Extracted records
----------------
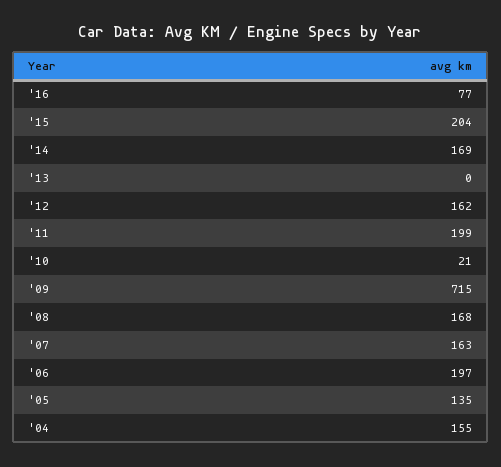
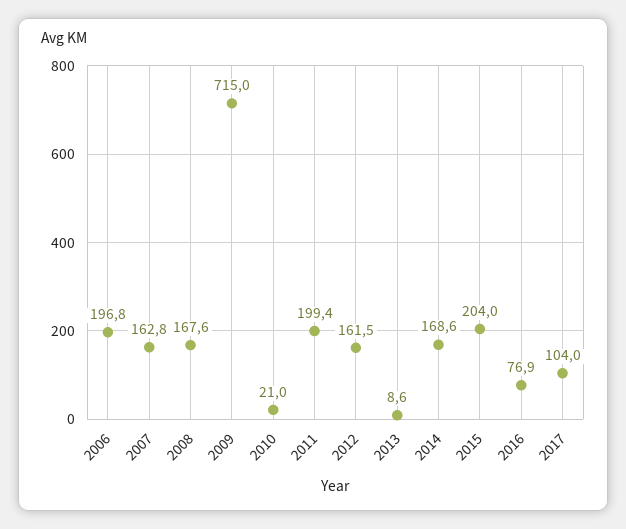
'13: 0 -> 8.6
'05: 135 -> none
'04: 155 -> none
2017: none -> 104

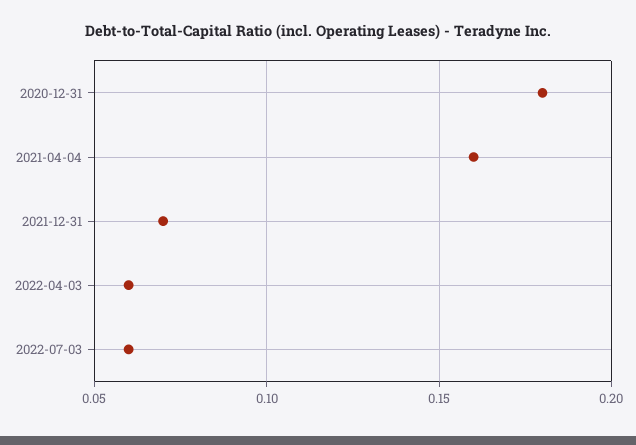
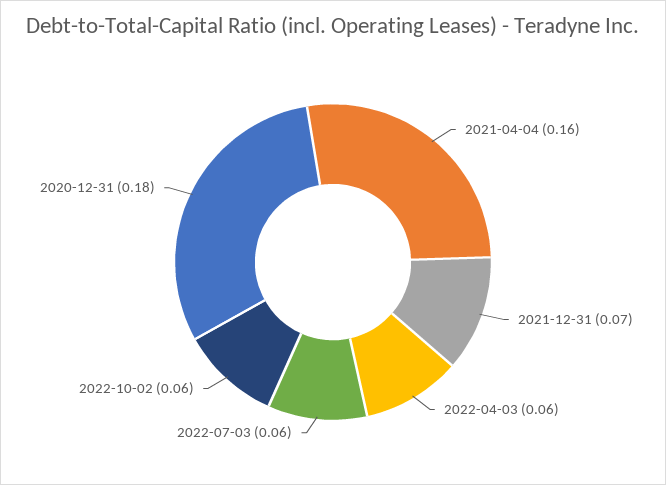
2022-10-02: none -> 0.06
----------------
* Exercise objective: The count alone is needed: how many lines of these entries contain the word "none"?

* Result of this exercise: 4